TASK DIRECTIONS -
Below are some records; give them all again exactly, but not the pictures.

Collection entries:

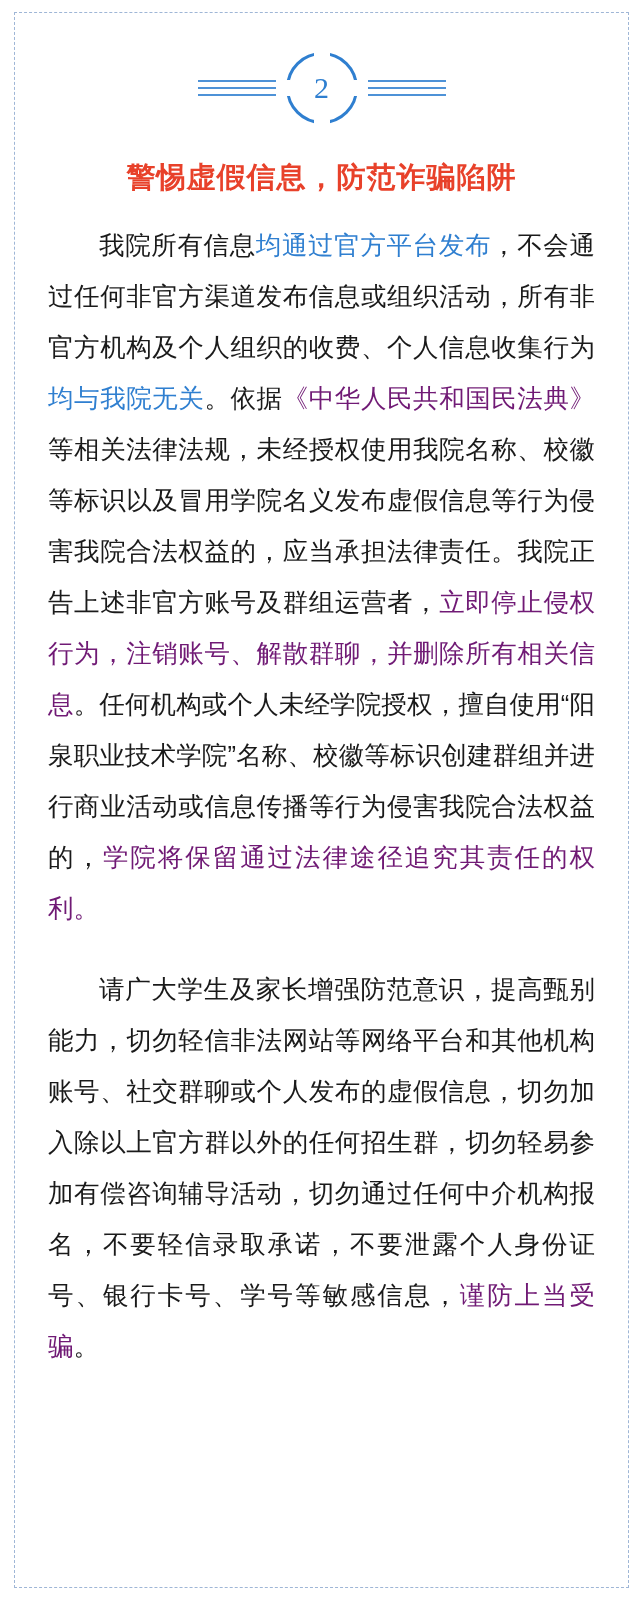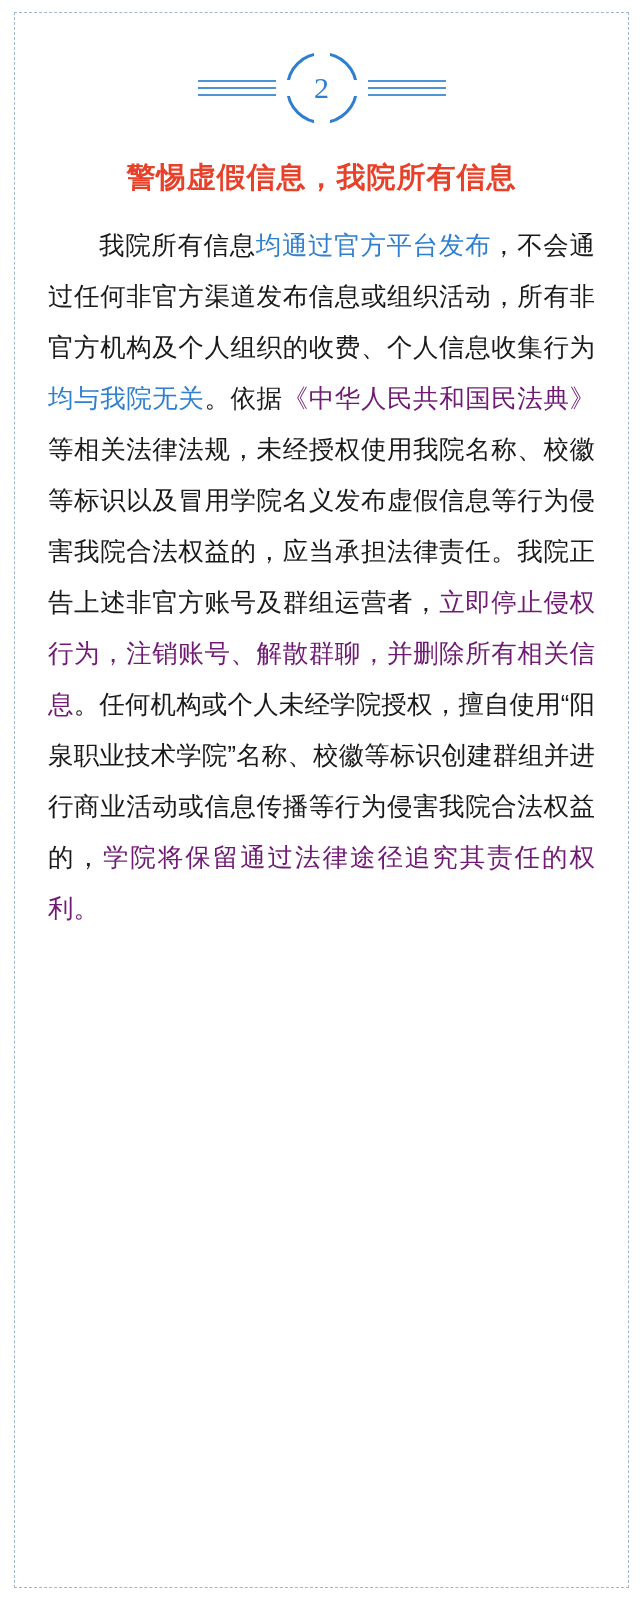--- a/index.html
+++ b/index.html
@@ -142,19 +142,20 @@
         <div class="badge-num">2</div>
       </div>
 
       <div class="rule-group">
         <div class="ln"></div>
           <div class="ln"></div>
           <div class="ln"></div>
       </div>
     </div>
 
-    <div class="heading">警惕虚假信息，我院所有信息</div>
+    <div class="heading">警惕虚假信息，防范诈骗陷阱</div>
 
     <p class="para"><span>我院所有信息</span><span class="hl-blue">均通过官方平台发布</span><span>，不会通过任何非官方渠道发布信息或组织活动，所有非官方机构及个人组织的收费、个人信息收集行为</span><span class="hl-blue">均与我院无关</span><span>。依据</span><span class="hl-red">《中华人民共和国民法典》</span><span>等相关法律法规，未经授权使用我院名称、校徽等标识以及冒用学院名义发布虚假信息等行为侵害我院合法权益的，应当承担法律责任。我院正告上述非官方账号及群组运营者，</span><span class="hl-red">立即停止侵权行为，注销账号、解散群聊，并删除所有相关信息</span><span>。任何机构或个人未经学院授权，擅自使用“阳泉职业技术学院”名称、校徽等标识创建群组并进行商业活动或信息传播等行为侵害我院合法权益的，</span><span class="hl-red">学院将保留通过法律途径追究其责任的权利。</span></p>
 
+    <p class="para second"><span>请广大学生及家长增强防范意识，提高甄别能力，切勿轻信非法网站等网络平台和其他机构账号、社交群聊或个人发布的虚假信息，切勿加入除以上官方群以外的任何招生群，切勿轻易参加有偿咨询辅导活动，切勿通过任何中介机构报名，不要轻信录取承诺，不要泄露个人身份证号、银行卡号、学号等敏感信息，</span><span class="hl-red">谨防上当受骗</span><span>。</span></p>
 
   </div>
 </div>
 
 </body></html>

REPLY -
--- a/index.html
+++ b/index.html
@@ -142,19 +142,20 @@
         <div class="badge-num">2</div>
       </div>
 
       <div class="rule-group">
         <div class="ln"></div>
           <div class="ln"></div>
           <div class="ln"></div>
       </div>
     </div>
 
-    <div class="heading">警惕虚假信息，我院所有信息</div>
+    <div class="heading">警惕虚假信息，防范诈骗陷阱</div>
 
     <p class="para"><span>我院所有信息</span><span class="hl-blue">均通过官方平台发布</span><span>，不会通过任何非官方渠道发布信息或组织活动，所有非官方机构及个人组织的收费、个人信息收集行为</span><span class="hl-blue">均与我院无关</span><span>。依据</span><span class="hl-red">《中华人民共和国民法典》</span><span>等相关法律法规，未经授权使用我院名称、校徽等标识以及冒用学院名义发布虚假信息等行为侵害我院合法权益的，应当承担法律责任。我院正告上述非官方账号及群组运营者，</span><span class="hl-red">立即停止侵权行为，注销账号、解散群聊，并删除所有相关信息</span><span>。任何机构或个人未经学院授权，擅自使用“阳泉职业技术学院”名称、校徽等标识创建群组并进行商业活动或信息传播等行为侵害我院合法权益的，</span><span class="hl-red">学院将保留通过法律途径追究其责任的权利。</span></p>
 
+    <p class="para second"><span>请广大学生及家长增强防范意识，提高甄别能力，切勿轻信非法网站等网络平台和其他机构账号、社交群聊或个人发布的虚假信息，切勿加入除以上官方群以外的任何招生群，切勿轻易参加有偿咨询辅导活动，切勿通过任何中介机构报名，不要轻信录取承诺，不要泄露个人身份证号、银行卡号、学号等敏感信息，</span><span class="hl-red">谨防上当受骗</span><span>。</span></p>
 
   </div>
 </div>
 
 </body></html>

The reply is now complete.